____ SOURCE MATERIAL

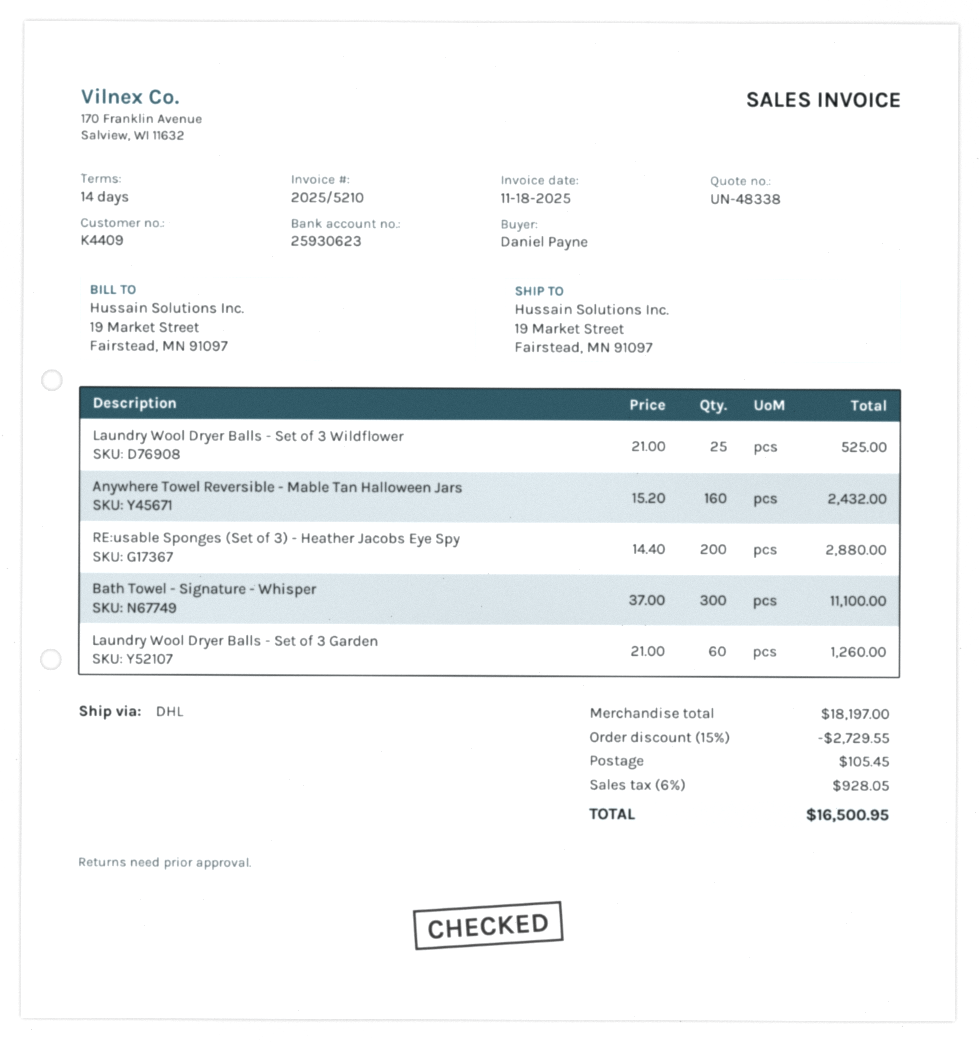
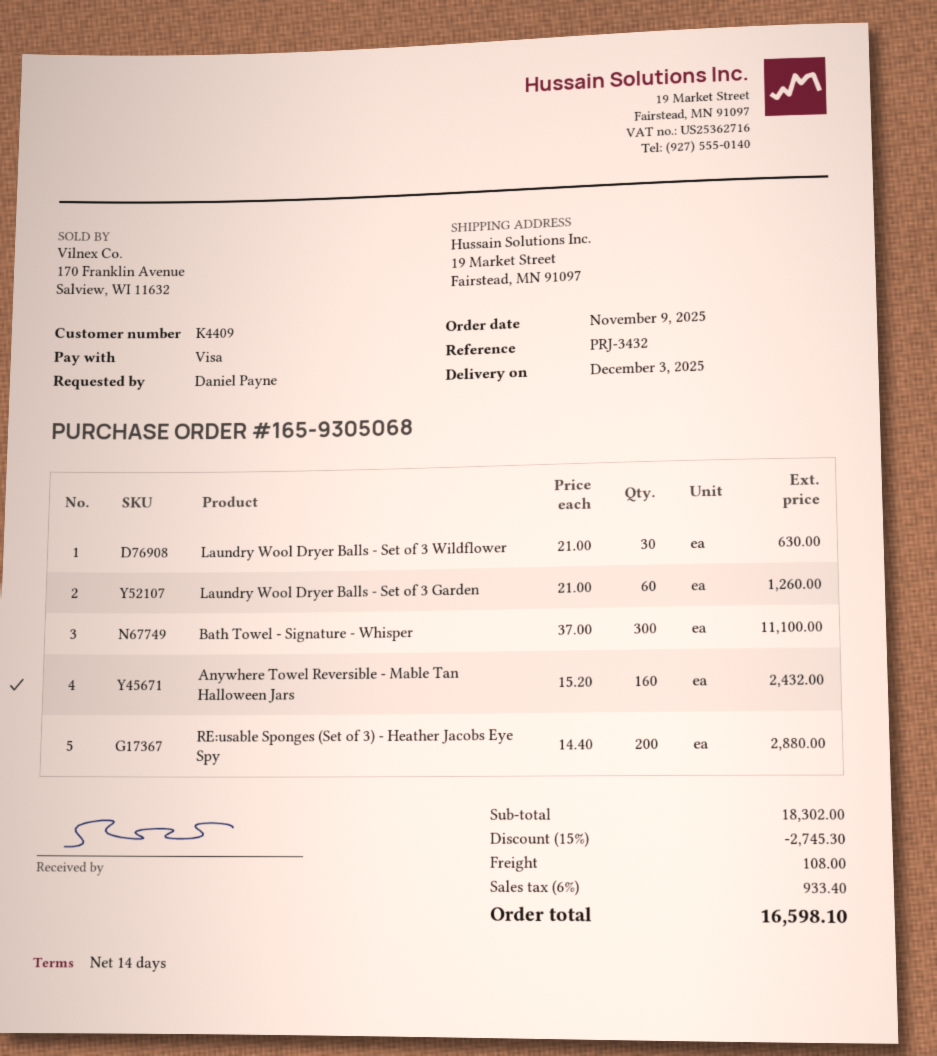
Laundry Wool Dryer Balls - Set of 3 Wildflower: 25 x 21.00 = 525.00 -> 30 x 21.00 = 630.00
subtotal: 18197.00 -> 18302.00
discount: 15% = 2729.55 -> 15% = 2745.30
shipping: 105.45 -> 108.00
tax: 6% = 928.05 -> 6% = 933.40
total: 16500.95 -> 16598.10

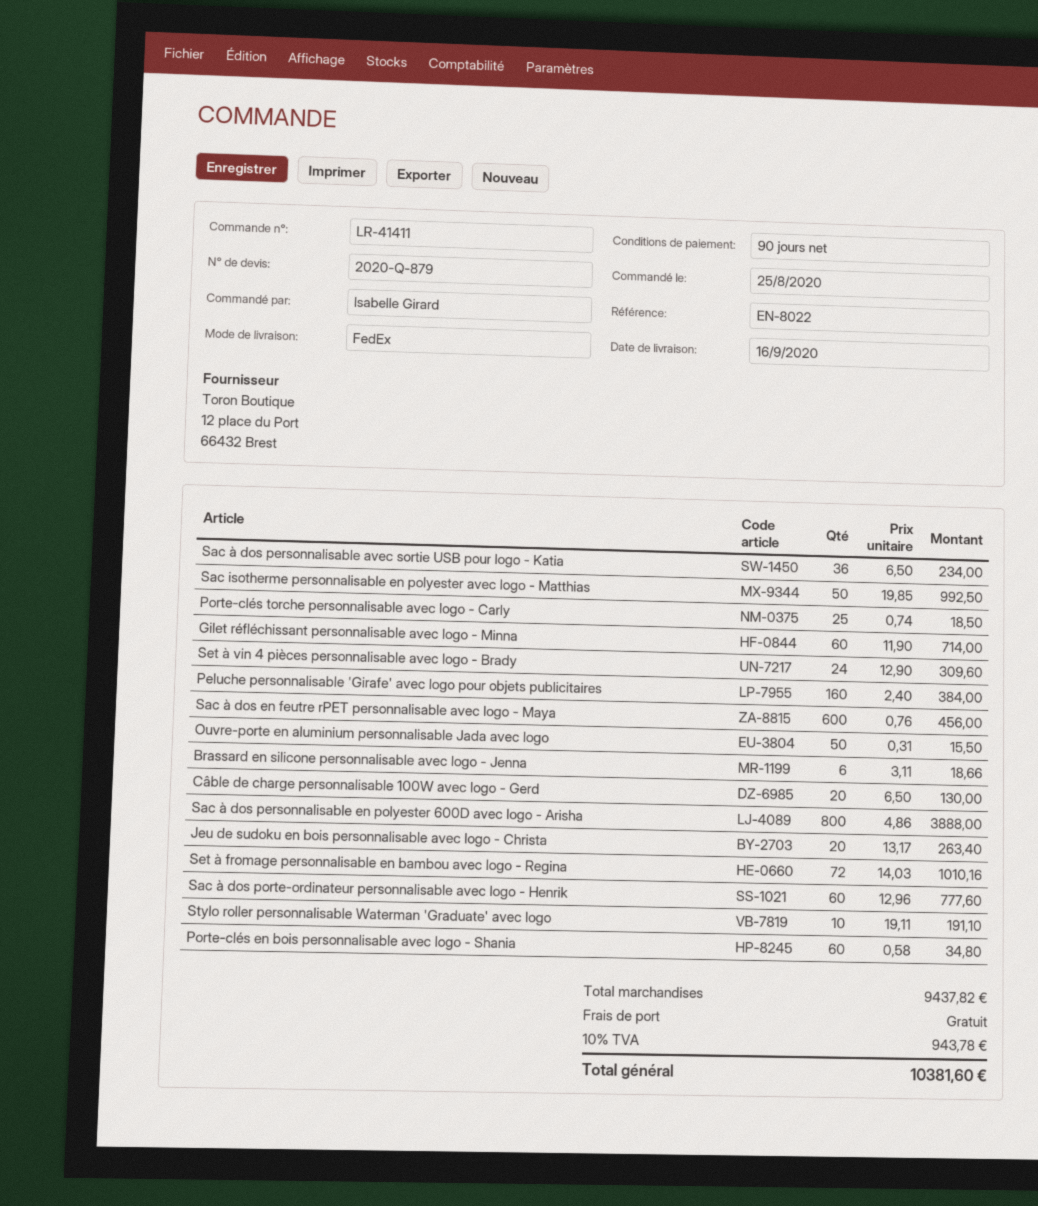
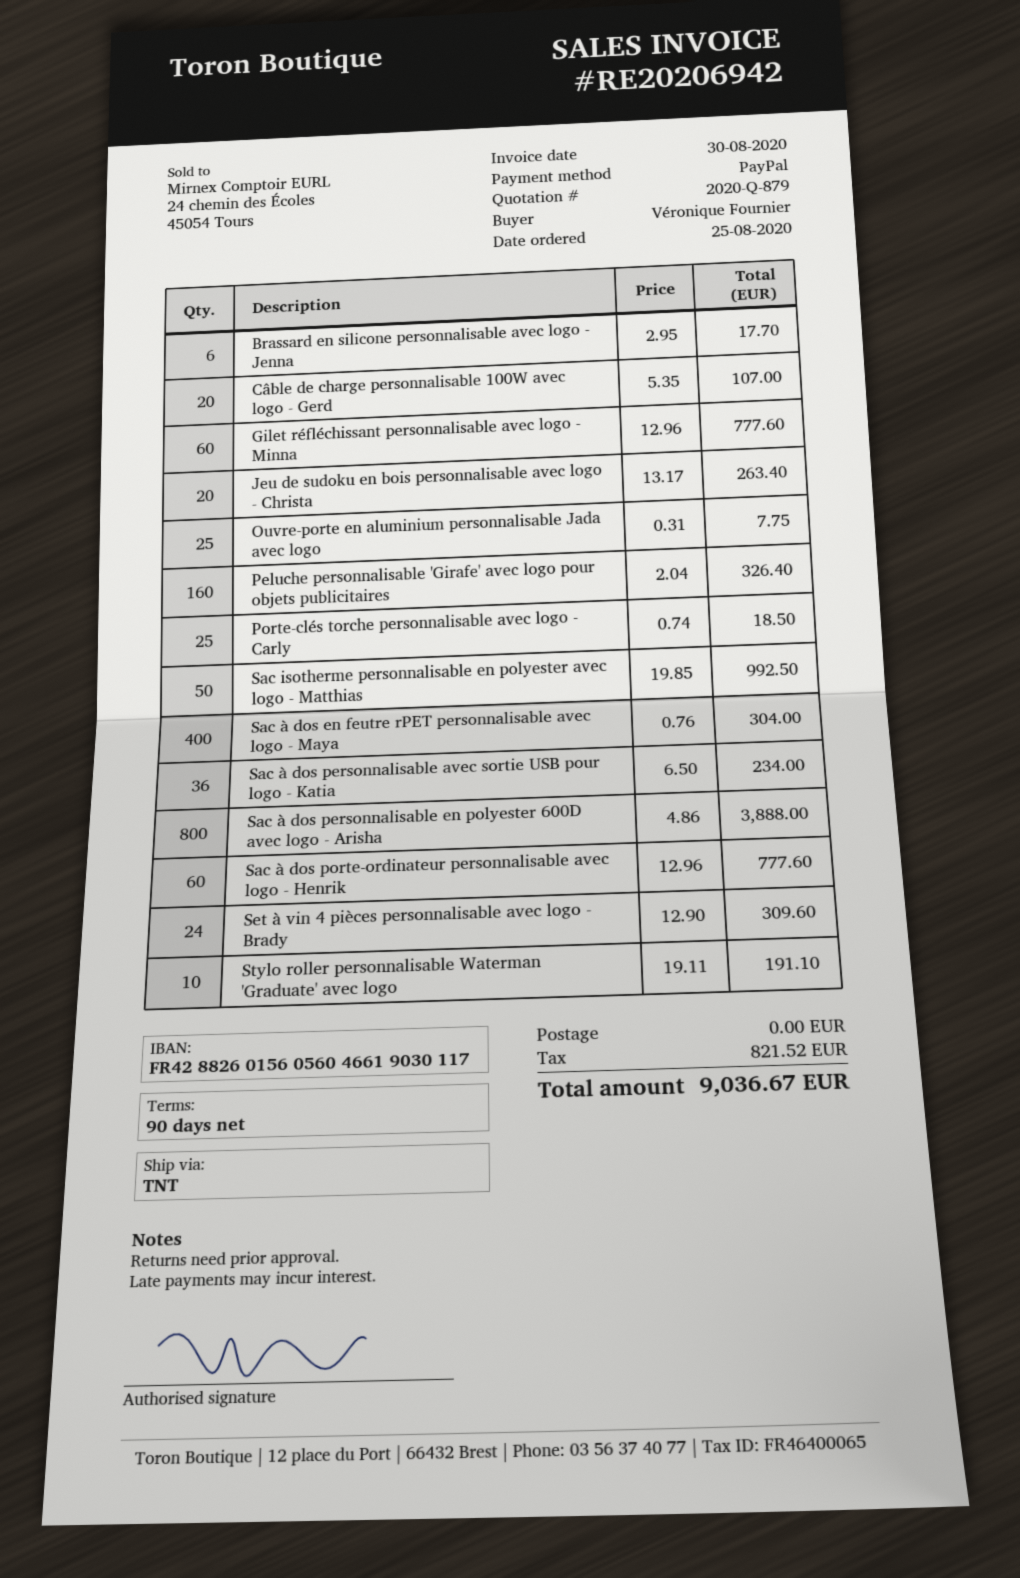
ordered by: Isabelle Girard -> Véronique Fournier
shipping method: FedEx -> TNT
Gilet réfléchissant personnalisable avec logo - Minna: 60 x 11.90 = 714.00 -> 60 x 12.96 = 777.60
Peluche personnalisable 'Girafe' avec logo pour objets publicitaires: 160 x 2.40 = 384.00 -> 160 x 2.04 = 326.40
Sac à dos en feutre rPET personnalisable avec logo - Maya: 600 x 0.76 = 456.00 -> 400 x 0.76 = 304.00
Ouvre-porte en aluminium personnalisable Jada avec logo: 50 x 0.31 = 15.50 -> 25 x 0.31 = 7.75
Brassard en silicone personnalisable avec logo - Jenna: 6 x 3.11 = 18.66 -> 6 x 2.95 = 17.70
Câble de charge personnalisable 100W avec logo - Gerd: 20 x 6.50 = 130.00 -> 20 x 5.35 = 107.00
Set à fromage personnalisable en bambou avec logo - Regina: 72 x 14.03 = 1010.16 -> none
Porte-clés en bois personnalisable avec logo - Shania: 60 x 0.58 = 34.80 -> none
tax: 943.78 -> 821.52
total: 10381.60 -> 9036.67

________

Repeat exactly the stretch of the listing above that starts with the line holding "shipping: 105.45 -> 108.00" and finishes with the line holding "Ouvre-porte en aluminium", both included. Skip every picture.

[RESPONSE TO THIS EXERCISE]:
shipping: 105.45 -> 108.00
tax: 6% = 928.05 -> 6% = 933.40
total: 16500.95 -> 16598.10

ordered by: Isabelle Girard -> Véronique Fournier
shipping method: FedEx -> TNT
Gilet réfléchissant personnalisable avec logo - Minna: 60 x 11.90 = 714.00 -> 60 x 12.96 = 777.60
Peluche personnalisable 'Girafe' avec logo pour objets publicitaires: 160 x 2.40 = 384.00 -> 160 x 2.04 = 326.40
Sac à dos en feutre rPET personnalisable avec logo - Maya: 600 x 0.76 = 456.00 -> 400 x 0.76 = 304.00
Ouvre-porte en aluminium personnalisable Jada avec logo: 50 x 0.31 = 15.50 -> 25 x 0.31 = 7.75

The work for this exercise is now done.